• The records
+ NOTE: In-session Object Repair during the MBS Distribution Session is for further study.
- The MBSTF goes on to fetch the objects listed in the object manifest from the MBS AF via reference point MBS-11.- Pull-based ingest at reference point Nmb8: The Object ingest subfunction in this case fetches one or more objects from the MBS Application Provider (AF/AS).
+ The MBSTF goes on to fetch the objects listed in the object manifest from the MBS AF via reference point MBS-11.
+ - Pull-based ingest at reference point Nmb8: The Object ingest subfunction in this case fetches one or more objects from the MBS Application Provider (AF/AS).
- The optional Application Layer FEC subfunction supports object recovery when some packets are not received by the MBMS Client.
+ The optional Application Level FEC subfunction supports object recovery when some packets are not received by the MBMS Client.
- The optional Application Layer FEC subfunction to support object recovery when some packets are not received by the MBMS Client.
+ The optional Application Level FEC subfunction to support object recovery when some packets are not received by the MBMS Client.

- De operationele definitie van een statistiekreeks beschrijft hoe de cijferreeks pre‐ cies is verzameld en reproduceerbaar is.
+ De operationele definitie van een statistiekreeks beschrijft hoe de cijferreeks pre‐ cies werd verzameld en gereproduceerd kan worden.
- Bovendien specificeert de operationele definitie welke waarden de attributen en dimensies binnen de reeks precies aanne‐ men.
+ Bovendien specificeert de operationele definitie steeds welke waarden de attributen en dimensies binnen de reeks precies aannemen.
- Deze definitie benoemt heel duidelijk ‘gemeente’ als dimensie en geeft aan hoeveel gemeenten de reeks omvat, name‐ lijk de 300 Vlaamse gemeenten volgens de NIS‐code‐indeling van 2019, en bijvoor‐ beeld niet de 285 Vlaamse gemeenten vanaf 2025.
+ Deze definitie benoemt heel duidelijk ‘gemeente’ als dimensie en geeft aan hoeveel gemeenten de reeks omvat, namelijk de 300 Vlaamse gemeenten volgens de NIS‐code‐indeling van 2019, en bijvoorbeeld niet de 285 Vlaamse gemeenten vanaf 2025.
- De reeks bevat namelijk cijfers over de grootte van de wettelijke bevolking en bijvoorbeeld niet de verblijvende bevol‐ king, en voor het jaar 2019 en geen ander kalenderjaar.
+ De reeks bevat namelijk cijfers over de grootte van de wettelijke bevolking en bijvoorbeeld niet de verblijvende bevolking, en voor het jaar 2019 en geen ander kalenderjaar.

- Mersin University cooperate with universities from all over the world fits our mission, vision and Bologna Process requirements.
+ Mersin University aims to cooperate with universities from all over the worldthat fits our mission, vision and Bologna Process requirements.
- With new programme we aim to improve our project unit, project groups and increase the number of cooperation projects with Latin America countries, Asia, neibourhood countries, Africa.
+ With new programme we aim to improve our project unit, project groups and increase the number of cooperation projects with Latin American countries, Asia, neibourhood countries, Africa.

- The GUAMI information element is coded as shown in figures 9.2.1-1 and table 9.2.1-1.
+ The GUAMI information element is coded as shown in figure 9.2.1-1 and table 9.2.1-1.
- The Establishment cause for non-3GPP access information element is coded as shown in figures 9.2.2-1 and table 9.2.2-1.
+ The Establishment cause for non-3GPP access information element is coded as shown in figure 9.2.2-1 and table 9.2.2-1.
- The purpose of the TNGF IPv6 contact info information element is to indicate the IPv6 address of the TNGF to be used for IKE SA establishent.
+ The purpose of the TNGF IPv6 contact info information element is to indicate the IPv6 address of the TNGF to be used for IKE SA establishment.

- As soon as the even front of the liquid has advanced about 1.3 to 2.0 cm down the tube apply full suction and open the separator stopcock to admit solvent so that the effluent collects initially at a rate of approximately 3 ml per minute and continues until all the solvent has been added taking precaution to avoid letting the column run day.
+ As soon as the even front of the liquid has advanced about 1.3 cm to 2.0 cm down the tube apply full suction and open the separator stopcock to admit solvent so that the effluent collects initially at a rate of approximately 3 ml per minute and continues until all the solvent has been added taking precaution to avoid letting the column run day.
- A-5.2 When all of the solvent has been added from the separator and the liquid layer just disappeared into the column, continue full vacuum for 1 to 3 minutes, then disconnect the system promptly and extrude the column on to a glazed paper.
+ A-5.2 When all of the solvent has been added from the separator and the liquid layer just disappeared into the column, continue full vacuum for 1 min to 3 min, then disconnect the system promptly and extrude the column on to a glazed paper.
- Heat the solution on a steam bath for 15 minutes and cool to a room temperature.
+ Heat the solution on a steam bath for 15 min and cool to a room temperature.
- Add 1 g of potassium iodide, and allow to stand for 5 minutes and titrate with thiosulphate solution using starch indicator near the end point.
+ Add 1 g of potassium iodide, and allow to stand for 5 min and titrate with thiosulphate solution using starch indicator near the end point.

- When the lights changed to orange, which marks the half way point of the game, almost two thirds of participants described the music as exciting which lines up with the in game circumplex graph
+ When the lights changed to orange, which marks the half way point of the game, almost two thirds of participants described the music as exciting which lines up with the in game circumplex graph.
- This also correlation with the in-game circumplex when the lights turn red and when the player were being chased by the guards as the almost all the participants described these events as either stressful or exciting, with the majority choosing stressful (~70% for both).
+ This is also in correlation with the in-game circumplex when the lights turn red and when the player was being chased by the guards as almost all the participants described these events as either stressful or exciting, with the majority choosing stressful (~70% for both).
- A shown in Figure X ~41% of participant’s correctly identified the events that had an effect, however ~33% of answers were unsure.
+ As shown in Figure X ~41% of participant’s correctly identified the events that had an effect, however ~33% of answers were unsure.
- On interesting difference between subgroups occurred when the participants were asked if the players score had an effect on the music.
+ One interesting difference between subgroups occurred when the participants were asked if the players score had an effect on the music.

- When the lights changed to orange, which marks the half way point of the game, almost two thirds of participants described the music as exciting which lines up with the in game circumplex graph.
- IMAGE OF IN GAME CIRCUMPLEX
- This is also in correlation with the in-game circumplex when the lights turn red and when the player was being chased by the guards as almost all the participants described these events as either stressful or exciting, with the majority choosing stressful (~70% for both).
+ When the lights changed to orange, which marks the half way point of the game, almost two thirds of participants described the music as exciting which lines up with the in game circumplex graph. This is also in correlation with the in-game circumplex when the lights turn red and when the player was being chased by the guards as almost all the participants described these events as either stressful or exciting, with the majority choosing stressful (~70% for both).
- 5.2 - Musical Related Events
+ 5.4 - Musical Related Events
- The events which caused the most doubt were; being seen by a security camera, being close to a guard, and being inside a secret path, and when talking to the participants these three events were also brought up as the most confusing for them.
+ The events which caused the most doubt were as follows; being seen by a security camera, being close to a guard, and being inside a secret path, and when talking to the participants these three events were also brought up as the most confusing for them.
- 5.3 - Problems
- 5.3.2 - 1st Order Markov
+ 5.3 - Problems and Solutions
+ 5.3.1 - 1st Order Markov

• Task statement
Nothing in the records above may differ in your copy; retype them in full.

• Response for this exercise
+ NOTE: In-session Object Repair during the MBS Distribution Session is for further study.
- The MBSTF goes on to fetch the objects listed in the object manifest from the MBS AF via reference point MBS-11.- Pull-based ingest at reference point Nmb8: The Object ingest subfunction in this case fetches one or more objects from the MBS Application Provider (AF/AS).
+ The MBSTF goes on to fetch the objects listed in the object manifest from the MBS AF via reference point MBS-11.
+ - Pull-based ingest at reference point Nmb8: The Object ingest subfunction in this case fetches one or more objects from the MBS Application Provider (AF/AS).
- The optional Application Layer FEC subfunction supports object recovery when some packets are not received by the MBMS Client.
+ The optional Application Level FEC subfunction supports object recovery when some packets are not received by the MBMS Client.
- The optional Application Layer FEC subfunction to support object recovery when some packets are not received by the MBMS Client.
+ The optional Application Level FEC subfunction to support object recovery when some packets are not received by the MBMS Client.

- De operationele definitie van een statistiekreeks beschrijft hoe de cijferreeks pre‐ cies is verzameld en reproduceerbaar is.
+ De operationele definitie van een statistiekreeks beschrijft hoe de cijferreeks pre‐ cies werd verzameld en gereproduceerd kan worden.
- Bovendien specificeert de operationele definitie welke waarden de attributen en dimensies binnen de reeks precies aanne‐ men.
+ Bovendien specificeert de operationele definitie steeds welke waarden de attributen en dimensies binnen de reeks precies aannemen.
- Deze definitie benoemt heel duidelijk ‘gemeente’ als dimensie en geeft aan hoeveel gemeenten de reeks omvat, name‐ lijk de 300 Vlaamse gemeenten volgens de NIS‐code‐indeling van 2019, en bijvoor‐ beeld niet de 285 Vlaamse gemeenten vanaf 2025.
+ Deze definitie benoemt heel duidelijk ‘gemeente’ als dimensie en geeft aan hoeveel gemeenten de reeks omvat, namelijk de 300 Vlaamse gemeenten volgens de NIS‐code‐indeling van 2019, en bijvoorbeeld niet de 285 Vlaamse gemeenten vanaf 2025.
- De reeks bevat namelijk cijfers over de grootte van de wettelijke bevolking en bijvoorbeeld niet de verblijvende bevol‐ king, en voor het jaar 2019 en geen ander kalenderjaar.
+ De reeks bevat namelijk cijfers over de grootte van de wettelijke bevolking en bijvoorbeeld niet de verblijvende bevolking, en voor het jaar 2019 en geen ander kalenderjaar.

- Mersin University cooperate with universities from all over the world fits our mission, vision and Bologna Process requirements.
+ Mersin University aims to cooperate with universities from all over the worldthat fits our mission, vision and Bologna Process requirements.
- With new programme we aim to improve our project unit, project groups and increase the number of cooperation projects with Latin America countries, Asia, neibourhood countries, Africa.
+ With new programme we aim to improve our project unit, project groups and increase the number of cooperation projects with Latin American countries, Asia, neibourhood countries, Africa.

- The GUAMI information element is coded as shown in figures 9.2.1-1 and table 9.2.1-1.
+ The GUAMI information element is coded as shown in figure 9.2.1-1 and table 9.2.1-1.
- The Establishment cause for non-3GPP access information element is coded as shown in figures 9.2.2-1 and table 9.2.2-1.
+ The Establishment cause for non-3GPP access information element is coded as shown in figure 9.2.2-1 and table 9.2.2-1.
- The purpose of the TNGF IPv6 contact info information element is to indicate the IPv6 address of the TNGF to be used for IKE SA establishent.
+ The purpose of the TNGF IPv6 contact info information element is to indicate the IPv6 address of the TNGF to be used for IKE SA establishment.

- As soon as the even front of the liquid has advanced about 1.3 to 2.0 cm down the tube apply full suction and open the separator stopcock to admit solvent so that the effluent collects initially at a rate of approximately 3 ml per minute and continues until all the solvent has been added taking precaution to avoid letting the column run day.
+ As soon as the even front of the liquid has advanced about 1.3 cm to 2.0 cm down the tube apply full suction and open the separator stopcock to admit solvent so that the effluent collects initially at a rate of approximately 3 ml per minute and continues until all the solvent has been added taking precaution to avoid letting the column run day.
- A-5.2 When all of the solvent has been added from the separator and the liquid layer just disappeared into the column, continue full vacuum for 1 to 3 minutes, then disconnect the system promptly and extrude the column on to a glazed paper.
+ A-5.2 When all of the solvent has been added from the separator and the liquid layer just disappeared into the column, continue full vacuum for 1 min to 3 min, then disconnect the system promptly and extrude the column on to a glazed paper.
- Heat the solution on a steam bath for 15 minutes and cool to a room temperature.
+ Heat the solution on a steam bath for 15 min and cool to a room temperature.
- Add 1 g of potassium iodide, and allow to stand for 5 minutes and titrate with thiosulphate solution using starch indicator near the end point.
+ Add 1 g of potassium iodide, and allow to stand for 5 min and titrate with thiosulphate solution using starch indicator near the end point.

- When the lights changed to orange, which marks the half way point of the game, almost two thirds of participants described the music as exciting which lines up with the in game circumplex graph
+ When the lights changed to orange, which marks the half way point of the game, almost two thirds of participants described the music as exciting which lines up with the in game circumplex graph.
- This also correlation with the in-game circumplex when the lights turn red and when the player were being chased by the guards as the almost all the participants described these events as either stressful or exciting, with the majority choosing stressful (~70% for both).
+ This is also in correlation with the in-game circumplex when the lights turn red and when the player was being chased by the guards as almost all the participants described these events as either stressful or exciting, with the majority choosing stressful (~70% for both).
- A shown in Figure X ~41% of participant’s correctly identified the events that had an effect, however ~33% of answers were unsure.
+ As shown in Figure X ~41% of participant’s correctly identified the events that had an effect, however ~33% of answers were unsure.
- On interesting difference between subgroups occurred when the participants were asked if the players score had an effect on the music.
+ One interesting difference between subgroups occurred when the participants were asked if the players score had an effect on the music.

- When the lights changed to orange, which marks the half way point of the game, almost two thirds of participants described the music as exciting which lines up with the in game circumplex graph.
- IMAGE OF IN GAME CIRCUMPLEX
- This is also in correlation with the in-game circumplex when the lights turn red and when the player was being chased by the guards as almost all the participants described these events as either stressful or exciting, with the majority choosing stressful (~70% for both).
+ When the lights changed to orange, which marks the half way point of the game, almost two thirds of participants described the music as exciting which lines up with the in game circumplex graph. This is also in correlation with the in-game circumplex when the lights turn red and when the player was being chased by the guards as almost all the participants described these events as either stressful or exciting, with the majority choosing stressful (~70% for both).
- 5.2 - Musical Related Events
+ 5.4 - Musical Related Events
- The events which caused the most doubt were; being seen by a security camera, being close to a guard, and being inside a secret path, and when talking to the participants these three events were also brought up as the most confusing for them.
+ The events which caused the most doubt were as follows; being seen by a security camera, being close to a guard, and being inside a secret path, and when talking to the participants these three events were also brought up as the most confusing for them.
- 5.3 - Problems
- 5.3.2 - 1st Order Markov
+ 5.3 - Problems and Solutions
+ 5.3.1 - 1st Order Markov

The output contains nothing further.